When I was in second grade we lived in a little street in Plumstead, East London. It was the sort of place where the houses were all joined together and everyone knew everyone else’s business. For the most part everyone was in the same boat with little money to go around.
Across the street lived a chap named Clem. Clem was one of the few people that we considered successful since he ran a construction business and owned both a van and a Jaguar when most people had neither.
Clem was well regarded and generally considered a decent sort. His wife was a permanent fixture hanging out of the upstairs window and surveying the street. Nothing much escaped her eyes.
With limited resources improvisation was the name of the game and one day I found a large piece of elastic and used it to fashion a simple catapult. To say it wasn’t accurate was a huge understatement, but what it lacked in directional ability it more than made up for in power.
I spent a happy few hours dropping stones into the little cup I had and flinging them up the street with gay abandon.
But then I pushed my luck a little too far with the size of one of the rocks. It was a little large to fit in the cup and was quite a snug fit. I figured with sufficient power it would easily fly out and, as I had done dozens for times before, aimed up the street and let fly.

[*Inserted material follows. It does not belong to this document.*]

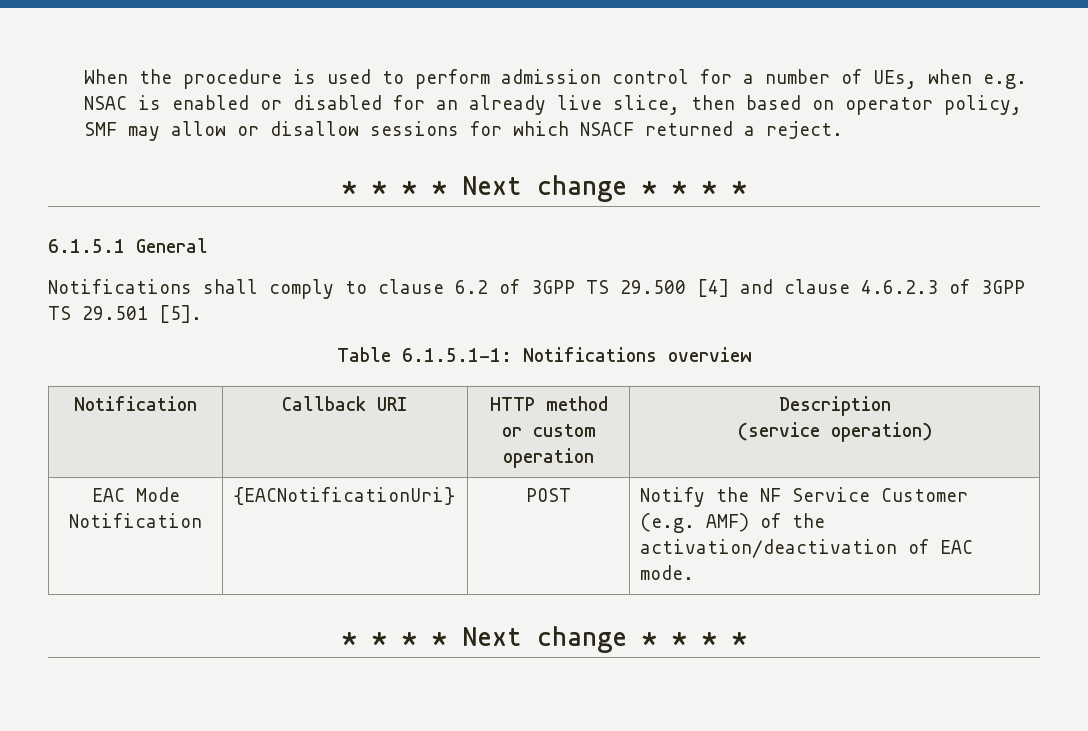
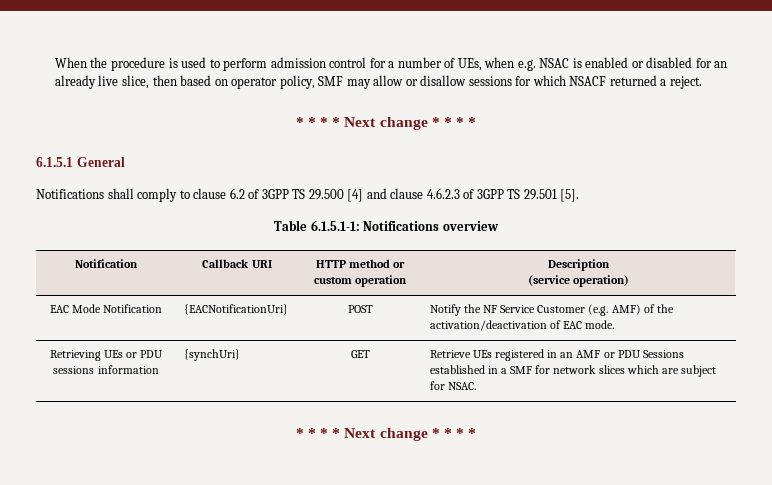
+ Retrieving UEs or PDU sessions information | {synchUri} | GET | Retrieve UEs registered in an AMF or PDU Sessions established in a SMF for network slices which are subject for NSAC.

Unfortunately in this case the rock did not immediately fly out, instead staying in the cup just long enough to fling around sideways and exit at a very acute angle, right into the side window of Clems van. There was a pop and the window was immediately transformed into a million small fractures, rendering it almost opaque.
I did what any self respecting 7 year old would do. I ran! I shot into our house, ran up to our bedroom at the back of the house and sat on my bed in a panic. What should I do? Did anyone see me? Could I get away with this?
Knowing that we didn’t have the kind of money available to repair a window like this I was sick with worry.
But, as I sat there, it slowly dawned on me what I had to do. It took a while, probably 20 minutes or so, but I eventually found myself walking across the street and knocking on Clem’s door.
Clem answered and I slowly stammered out. “I’m really sorry, but I was playing with my catapult and I broke your van window.”
I waited for the anger, the righteous indignation, and the demands for reparations that neither I nor my Mother had any means of paying. In those days a good whooping wouldn’t have been out of the question either, and when my Mum found out I’d get the same from her.
Instead he just looked at me and said “I know. Don’t worry about it.” And, without another word, he went back inside and closed the door. He never told my Mother and it was never mentioned again. A few days later the window was repaired and life went on as though nothing had ever happened.
I often wonder what would have happened if I had not come forth. Would the result have been the same? Would I have been the same? I don’t know, but I do know that i felt an enormous sense of relief and gratitude at how things turned out.
I never expressed my gratitude to Clem for the kindness he showed that day, so I’ll say it now.
Thank you Clem, you were a real gentleman.